INTERCAL

INTERCAL /in't*r-kal/ n.  [said by the authors to stand
   for `Compiler Language With No Pronounceable Acronym'] A computer
   language designed by Don Woods and James Lyons in 1972.  INTERCAL
   is purposely different from all other computer languages in all
   ways but one; it is purely a written language, being totally
   unspeakable.  An excerpt from the INTERCAL Reference Manual will
   make the style of the language clear:

     It is a well-known and oft-demonstrated fact that a person whose
     work is incomprehensible is held in high esteem.  For example, if
     one were to state that the simplest way to store a value of 65536
     in a 32-bit INTERCAL variable is:

          DO :1 <- #0$#256

     any sensible programmer would say that that was absurd.  Since
     this is indeed the simplest method, the programmer would be made
     to look foolish in front of his boss, who would of course have
     happened to turn up, as bosses are wont to do.  The effect would
     be no less devastating for the programmer having been correct.

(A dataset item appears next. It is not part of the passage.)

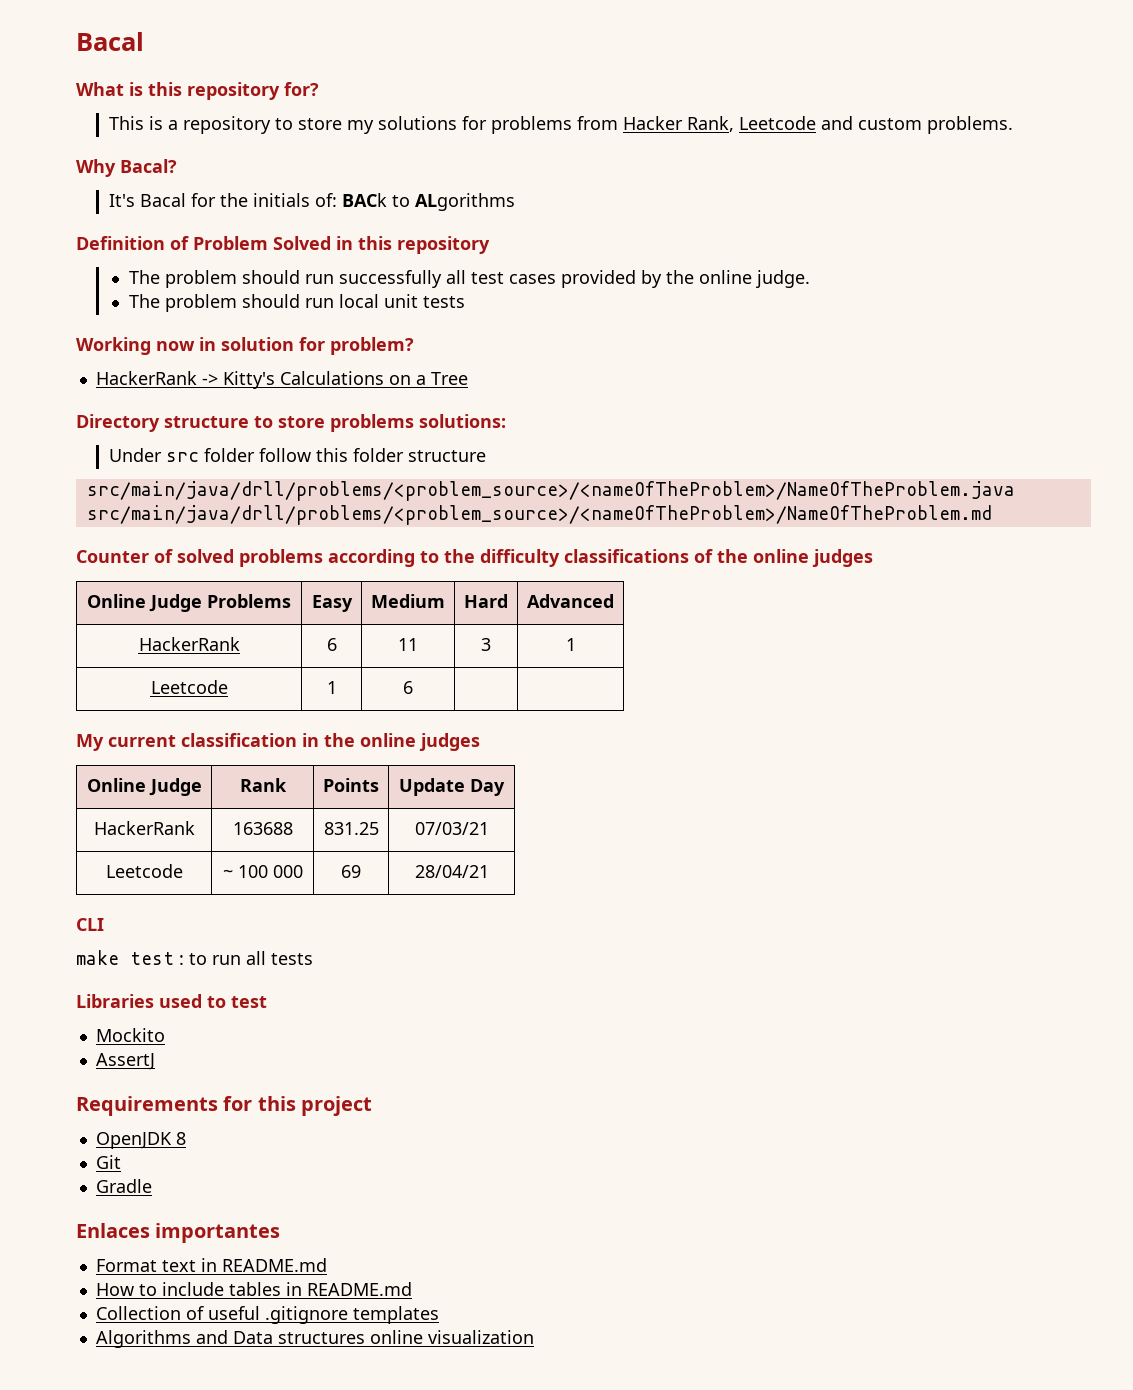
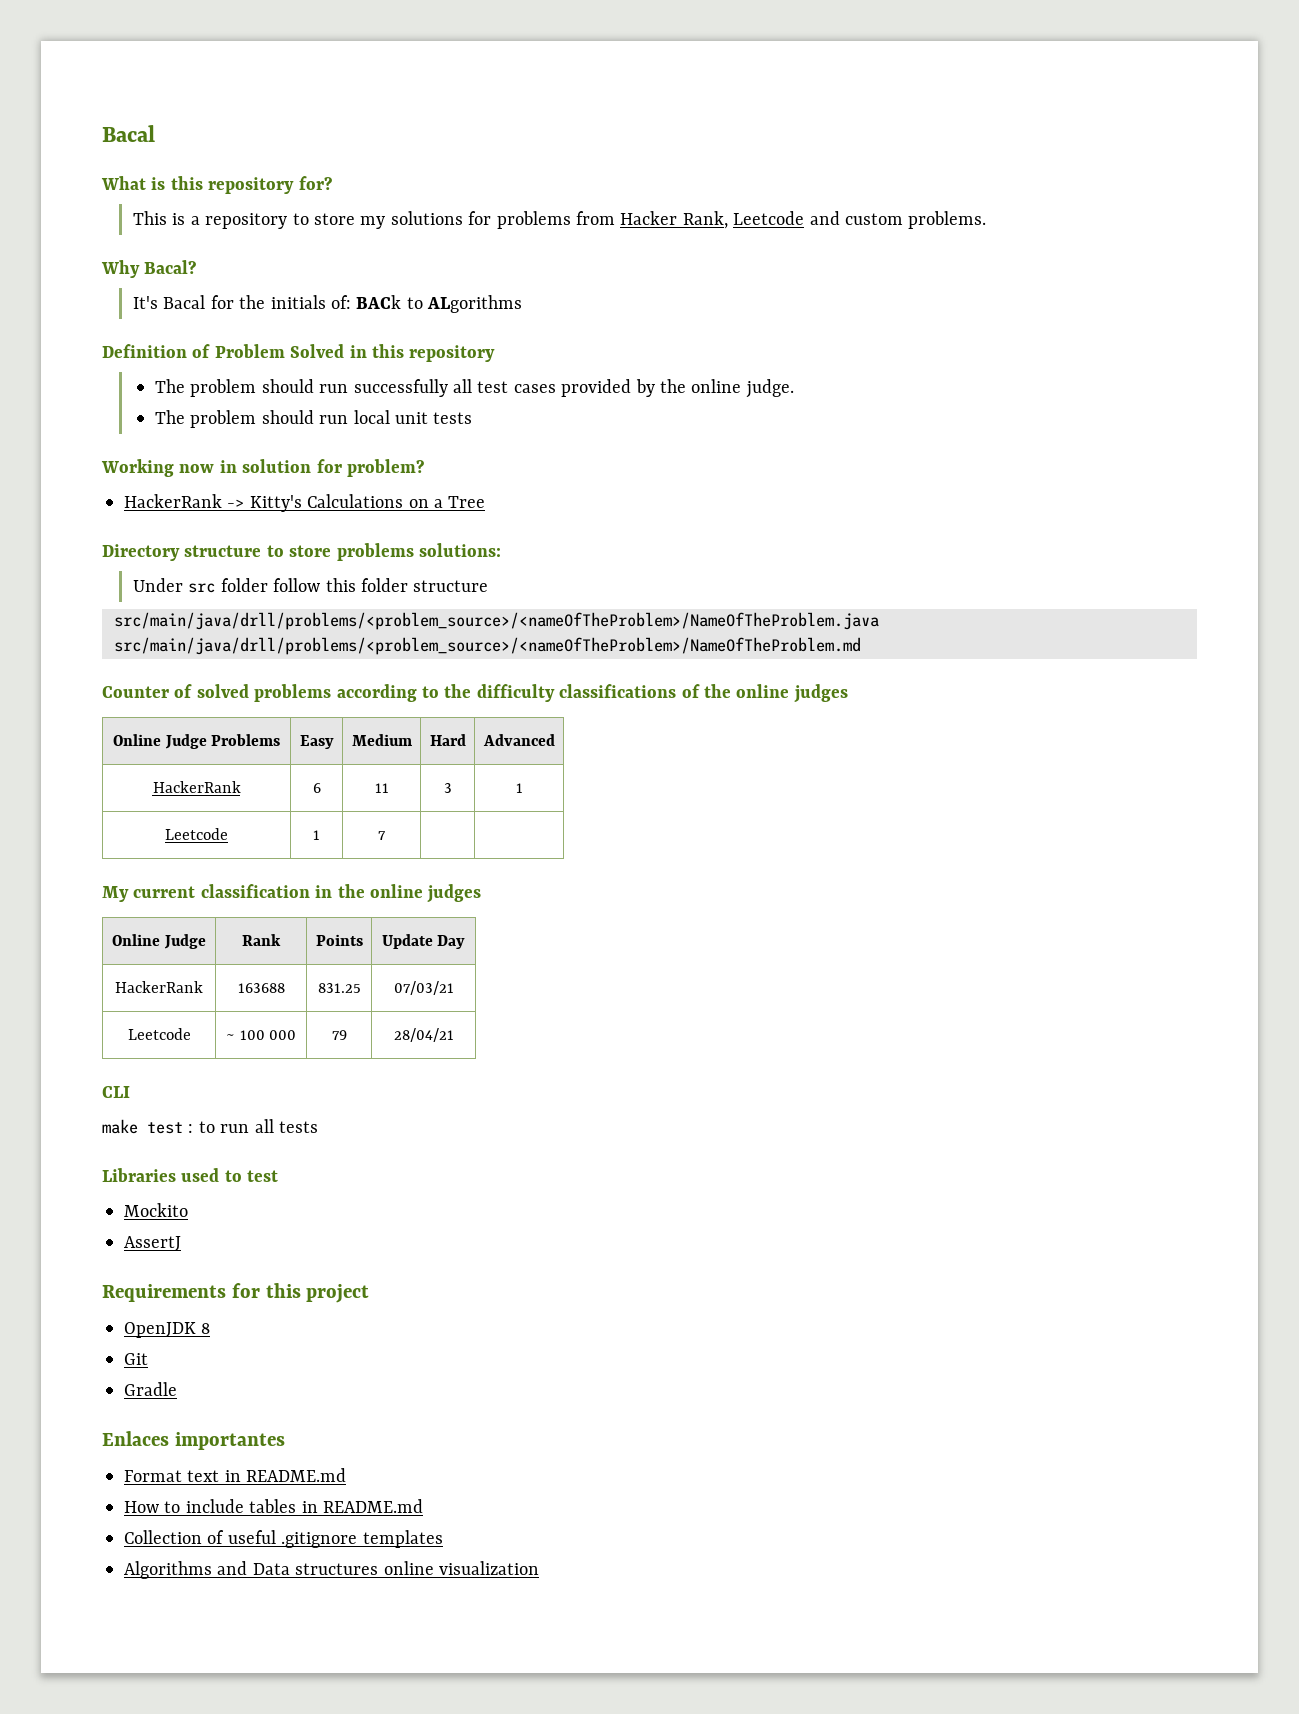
- Leetcode | 1 | 6 | |
+ Leetcode | 1 | 7 | |
- Leetcode | ~ 100 000 | 69 | 28/04/21
+ Leetcode | ~ 100 000 | 79 | 28/04/21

   INTERCAL has many other peculiar features designed to make it even
   more unspeakable.  The Woods-Lyons implementation was actually used
   by many (well, at least several) people at Princeton.  The language
   has been recently reimplemented as C-INTERCAL and is consequently
   enjoying an unprecedented level of unpopularity; there is even an
   alt.lang.intercal newsgroup devoted to the study and ...
   appreciation of the language on Usenet.